I social media, controllati e aggiornati di frequente nella vita privata, possono trasformarsi in un potentissimo strumento di team building ed engagement aziendale. I collaboratori che si sentono parte attiva di un brand sono più propensi a comunicare i suoi valori anche all’esterno trasformandosi in veri e propri fan. È questo il concetto di employee advocacy, il coinvolgimento dei dipendenti nella diffusione di contenuti e messaggi legati al brand, con l’intento di innescare un passaparola positivo e rafforzare il marchio.

Ma come può l’azienda stimolare i propri collaboratori a promuovere il brand?

«Prima di tutto, le organizzazioni potrebbero organizzare delle brevi sessioni di formazione live, come dei webinar, per formare le proprie persone sull’utilizzo dei social media e sui vantaggi che essi possono fornire a livello aziendale e personale», ribadiscono Cavallaro e Medved.

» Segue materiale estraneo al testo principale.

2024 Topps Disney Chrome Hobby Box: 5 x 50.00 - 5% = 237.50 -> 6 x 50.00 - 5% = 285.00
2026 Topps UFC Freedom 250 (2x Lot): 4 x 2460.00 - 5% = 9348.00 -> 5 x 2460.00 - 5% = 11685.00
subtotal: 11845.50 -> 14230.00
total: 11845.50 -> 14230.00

Oltre a ciò, una strategia che si rivela spesso efficace è quella focalizzata sulla gamification, che stimola la competizione “amichevole” tra colleghi attraverso un sistema di ricompense e riconoscimenti per quelli che si dimostrano più attivi nel promuovere immagine e valori aziendali sui social media. Il passaparola spontaneo dei dipendenti sui social li trasforma in veri e propri ambassador pronti a condividere con entusiasmo i dettagli della loro esperienza di lavoro e il rapporto con l’azienda. Tutto questo può avere un grosso impatto sulla reputazione aziendale perché i dipendenti sono considerati una fonte credibile e autorevole per i consumatori e il loro ingaggio di fatto permette all’azienda di migliorare la brand reputation.

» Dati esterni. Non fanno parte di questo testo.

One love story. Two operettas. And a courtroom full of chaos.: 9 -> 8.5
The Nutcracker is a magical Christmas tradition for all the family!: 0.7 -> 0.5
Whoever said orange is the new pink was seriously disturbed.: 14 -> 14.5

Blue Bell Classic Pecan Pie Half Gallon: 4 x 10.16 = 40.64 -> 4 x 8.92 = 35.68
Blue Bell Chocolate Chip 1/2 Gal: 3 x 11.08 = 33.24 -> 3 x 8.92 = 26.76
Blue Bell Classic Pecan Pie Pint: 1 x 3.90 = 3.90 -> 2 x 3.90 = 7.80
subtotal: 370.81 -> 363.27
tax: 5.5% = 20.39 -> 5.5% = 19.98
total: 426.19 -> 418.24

Inoltre, il dipendente che si cimenta nell’essere un vero e proprio ambassador per la propria organizzazione può utilizzare questa attività anche a vantaggio personale: infatti, curare il proprio personal brand sui social media può essere utile anche alle persone stesse per ampliare il proprio network, incontrare nuove figure professionali e farsi conoscere nel proprio ambito.